BEGIN SOURCE DATA

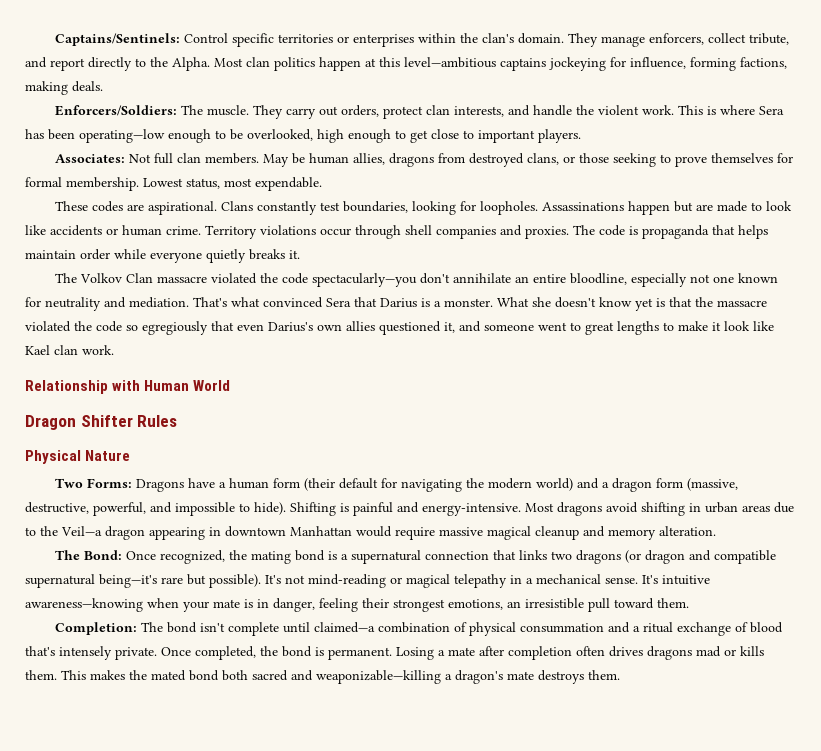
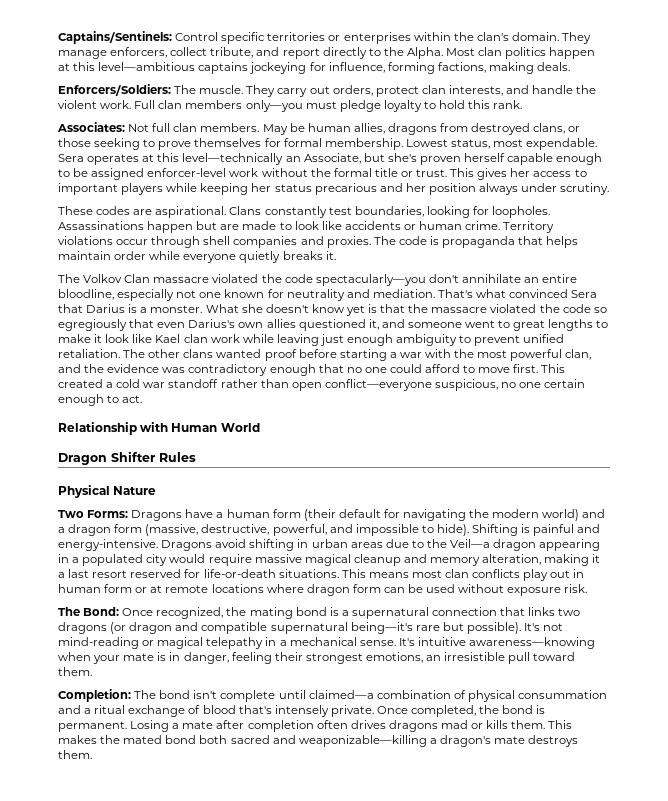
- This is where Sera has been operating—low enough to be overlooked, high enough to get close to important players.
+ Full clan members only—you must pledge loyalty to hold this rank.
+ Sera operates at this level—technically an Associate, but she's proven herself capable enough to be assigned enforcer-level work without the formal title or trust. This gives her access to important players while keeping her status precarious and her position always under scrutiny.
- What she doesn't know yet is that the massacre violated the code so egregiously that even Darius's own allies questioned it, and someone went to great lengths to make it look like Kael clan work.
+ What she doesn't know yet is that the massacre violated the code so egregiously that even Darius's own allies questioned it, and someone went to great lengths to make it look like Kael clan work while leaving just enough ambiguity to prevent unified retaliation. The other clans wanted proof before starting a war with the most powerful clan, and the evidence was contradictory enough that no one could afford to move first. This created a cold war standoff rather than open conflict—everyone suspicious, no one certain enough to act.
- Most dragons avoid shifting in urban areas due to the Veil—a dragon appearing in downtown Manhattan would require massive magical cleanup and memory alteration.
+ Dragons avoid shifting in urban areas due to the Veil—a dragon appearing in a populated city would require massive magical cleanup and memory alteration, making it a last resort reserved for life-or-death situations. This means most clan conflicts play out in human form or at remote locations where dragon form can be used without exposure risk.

END SOURCE DATA
BEGIN SOURCE DATA

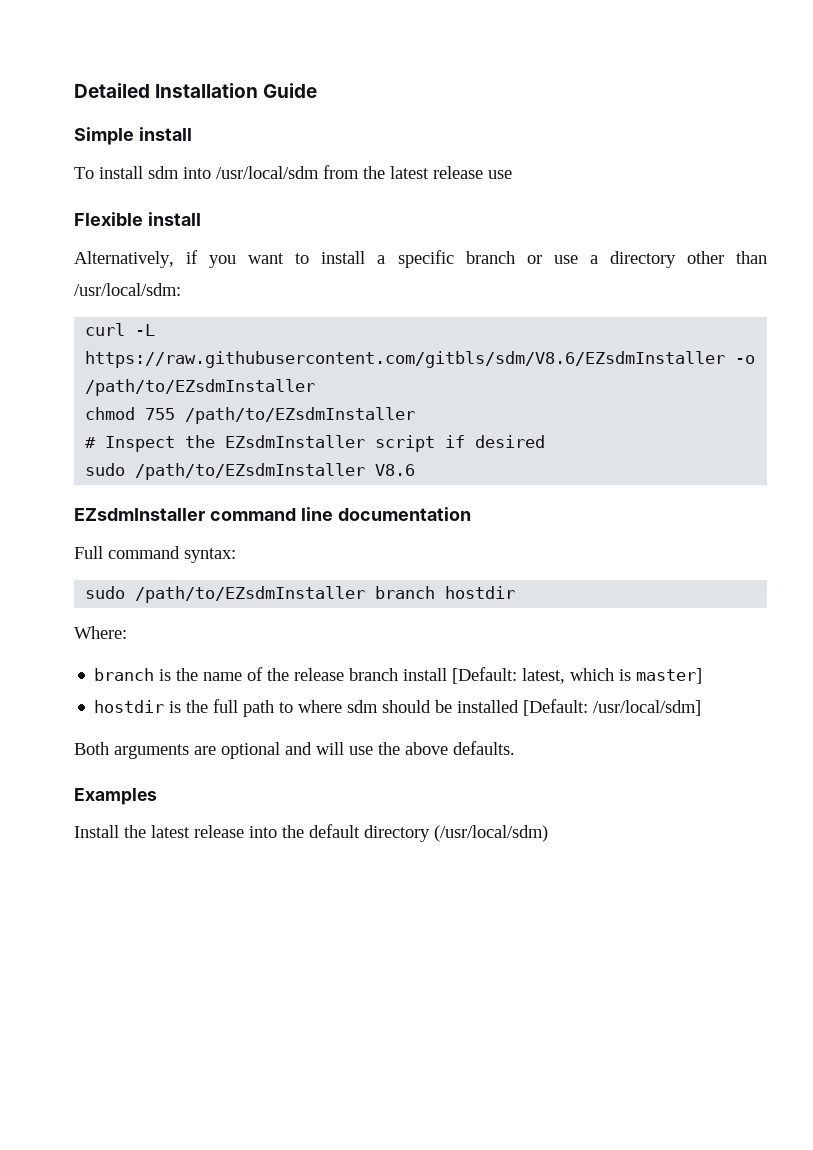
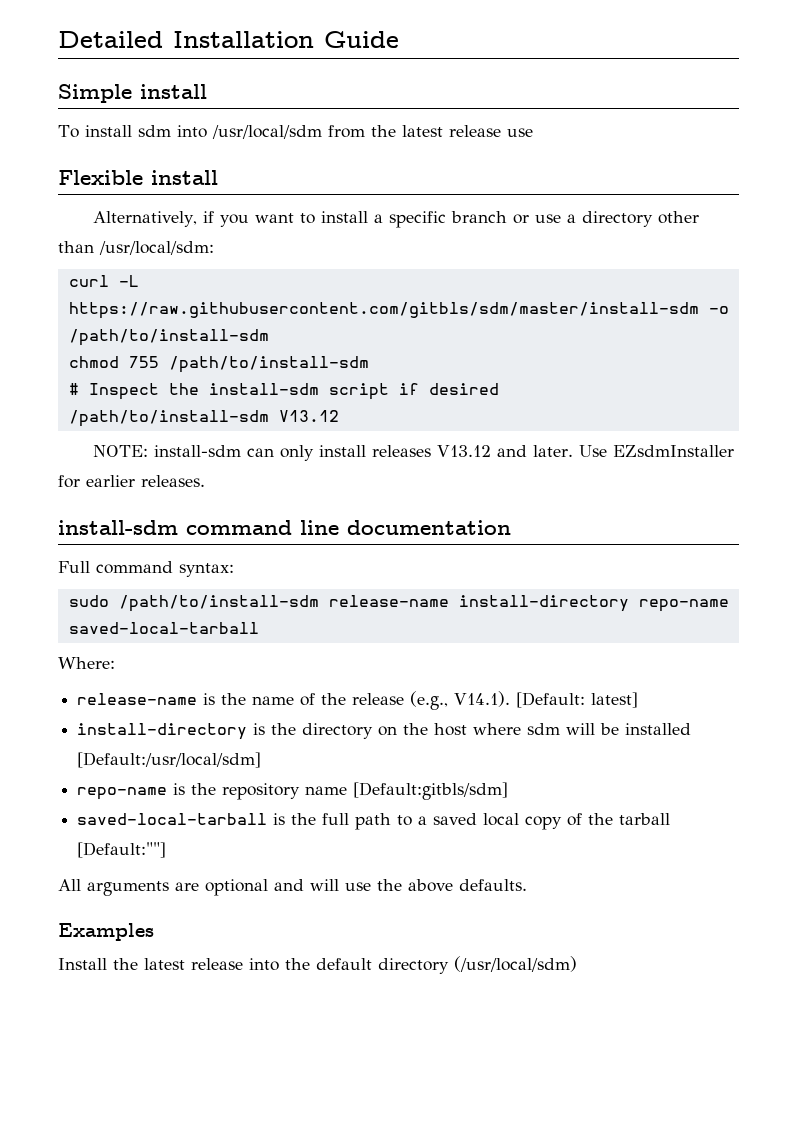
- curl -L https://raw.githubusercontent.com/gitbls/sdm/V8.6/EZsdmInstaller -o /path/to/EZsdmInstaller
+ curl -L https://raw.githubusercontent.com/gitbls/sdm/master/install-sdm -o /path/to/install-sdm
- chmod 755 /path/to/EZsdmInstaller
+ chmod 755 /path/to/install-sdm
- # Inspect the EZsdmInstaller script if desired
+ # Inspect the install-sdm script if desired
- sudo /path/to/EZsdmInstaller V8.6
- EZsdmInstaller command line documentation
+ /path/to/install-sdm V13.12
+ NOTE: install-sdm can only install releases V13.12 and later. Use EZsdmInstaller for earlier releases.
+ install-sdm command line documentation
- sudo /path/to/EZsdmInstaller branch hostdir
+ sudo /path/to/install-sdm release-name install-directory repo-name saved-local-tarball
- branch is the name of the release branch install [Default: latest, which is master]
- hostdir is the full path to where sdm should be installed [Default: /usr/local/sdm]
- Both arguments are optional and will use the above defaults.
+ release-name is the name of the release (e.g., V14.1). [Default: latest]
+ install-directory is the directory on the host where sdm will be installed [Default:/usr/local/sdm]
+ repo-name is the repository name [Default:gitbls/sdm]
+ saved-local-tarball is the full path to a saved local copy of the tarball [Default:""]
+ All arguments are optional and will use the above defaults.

END SOURCE DATA

■ **WHAT YOU SHOULD DO**
Look through the material above for the word "script" and copy every line that has it.

■ **RESULT OF THIS TASK**
- # Inspect the EZsdmInstaller script if desired
+ # Inspect the install-sdm script if desired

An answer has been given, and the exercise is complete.